═════ MATERIAL PROVIDED

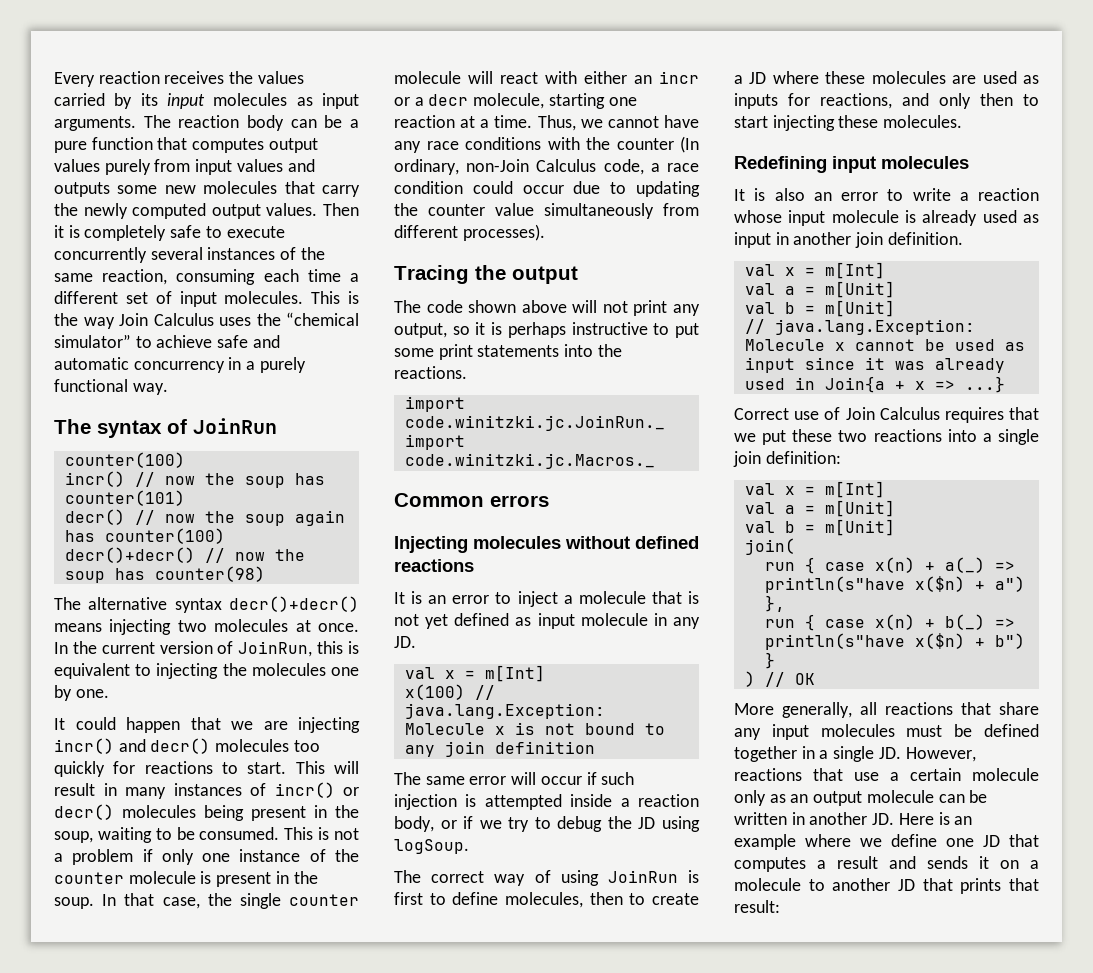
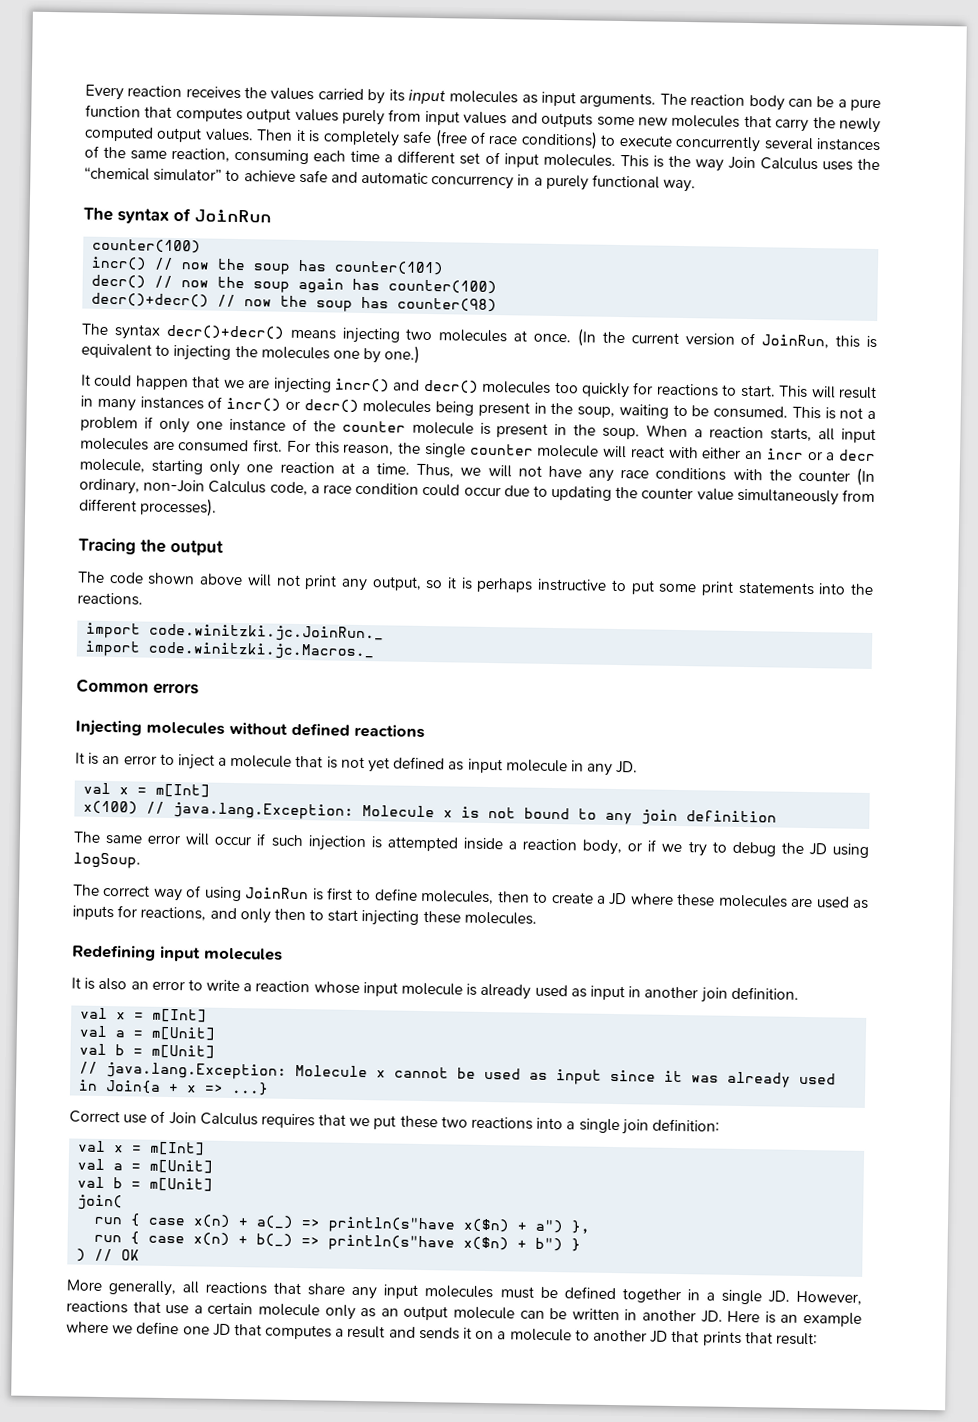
- Then it is completely safe to execute concurrently several instances of the same reaction, consuming each time a different set of input molecules.
+ Then it is completely safe (free of race conditions) to execute concurrently several instances of the same reaction, consuming each time a different set of input molecules.
- The alternative syntax decr()+decr() means injecting two molecules at once.
+ The syntax decr()+decr() means injecting two molecules at once.
- In the current version of JoinRun, this is equivalent to injecting the molecules one by one.
+ (In the current version of JoinRun, this is equivalent to injecting the molecules one by one.)
- In that case, the single counter molecule will react with either an incr or a decr molecule, starting one reaction at a time.
+ When a reaction starts, all input molecules are consumed first. For this reason, the single counter molecule will react with either an incr or a decr molecule, starting only one reaction at a time.
- Thus, we cannot have any race conditions with the counter (In ordinary, non-Join Calculus code, a race condition could occur due to updating the counter value simultaneously from different processes).
+ Thus, we will not have any race conditions with the counter (In ordinary, non-Join Calculus code, a race condition could occur due to updating the counter value simultaneously from different processes).

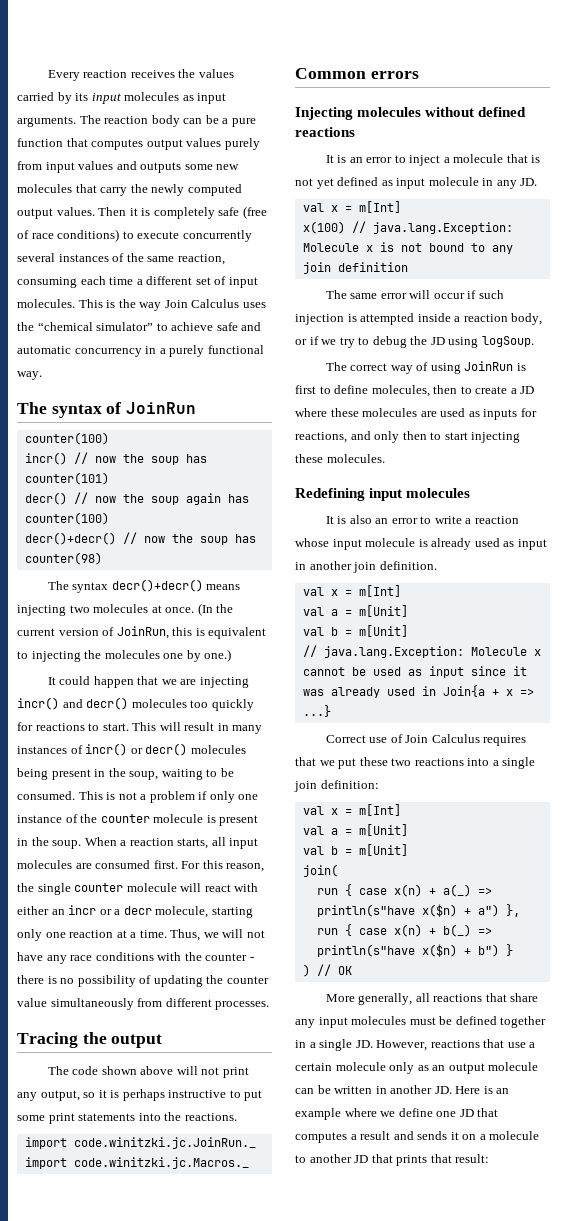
- Thus, we will not have any race conditions with the counter (In ordinary, non-Join Calculus code, a race condition could occur due to updating the counter value simultaneously from different processes).
+ Thus, we will not have any race conditions with the counter - there is no possibility of updating the counter value simultaneously from different processes.

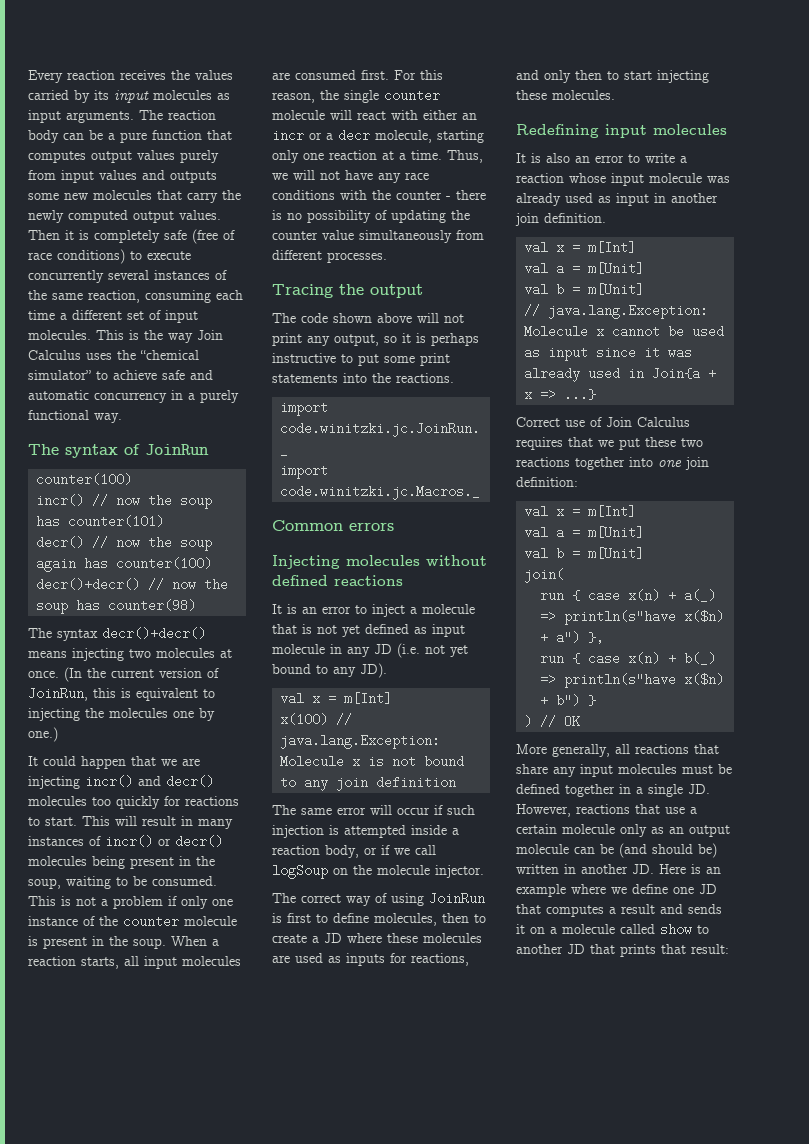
- It is an error to inject a molecule that is not yet defined as input molecule in any JD.
+ It is an error to inject a molecule that is not yet defined as input molecule in any JD (i.e. not yet bound to any JD).
- The same error will occur if such injection is attempted inside a reaction body, or if we try to debug the JD using logSoup.
+ The same error will occur if such injection is attempted inside a reaction body, or if we call logSoup on the molecule injector.
- It is also an error to write a reaction whose input molecule is already used as input in another join definition.
+ It is also an error to write a reaction whose input molecule was already used as input in another join definition.
- Correct use of Join Calculus requires that we put these two reactions into a single join definition:
+ Correct use of Join Calculus requires that we put these two reactions together into one join definition:
- More generally, all reactions that share any input molecules must be defined together in a single JD. However, reactions that use a certain molecule only as an output molecule can be written in another JD. Here is an example where we define one JD that computes a result and sends it on a molecule to another JD that prints that result:
+ More generally, all reactions that share any input molecules must be defined together in a single JD. However, reactions that use a certain molecule only as an output molecule can be (and should be) written in another JD. Here is an example where we define one JD that computes a result and sends it on a molecule called show to another JD that prints that result:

══════════

§ **EXERCISE REQUIREMENTS**:
Using the data above, transcribe exactly the lines between those containing "- Thus, we will" and "- More generally, all", inclusive, and leave every picture behind.

§ **WRITTEN SOLUTION**:
- Thus, we will not have any race conditions with the counter (In ordinary, non-Join Calculus code, a race condition could occur due to updating the counter value simultaneously from different processes).
+ Thus, we will not have any race conditions with the counter - there is no possibility of updating the counter value simultaneously from different processes.

- It is an error to inject a molecule that is not yet defined as input molecule in any JD.
+ It is an error to inject a molecule that is not yet defined as input molecule in any JD (i.e. not yet bound to any JD).
- The same error will occur if such injection is attempted inside a reaction body, or if we try to debug the JD using logSoup.
+ The same error will occur if such injection is attempted inside a reaction body, or if we call logSoup on the molecule injector.
- It is also an error to write a reaction whose input molecule is already used as input in another join definition.
+ It is also an error to write a reaction whose input molecule was already used as input in another join definition.
- Correct use of Join Calculus requires that we put these two reactions into a single join definition:
+ Correct use of Join Calculus requires that we put these two reactions together into one join definition:
- More generally, all reactions that share any input molecules must be defined together in a single JD. However, reactions that use a certain molecule only as an output molecule can be written in another JD. Here is an example where we define one JD that computes a result and sends it on a molecule to another JD that prints that result:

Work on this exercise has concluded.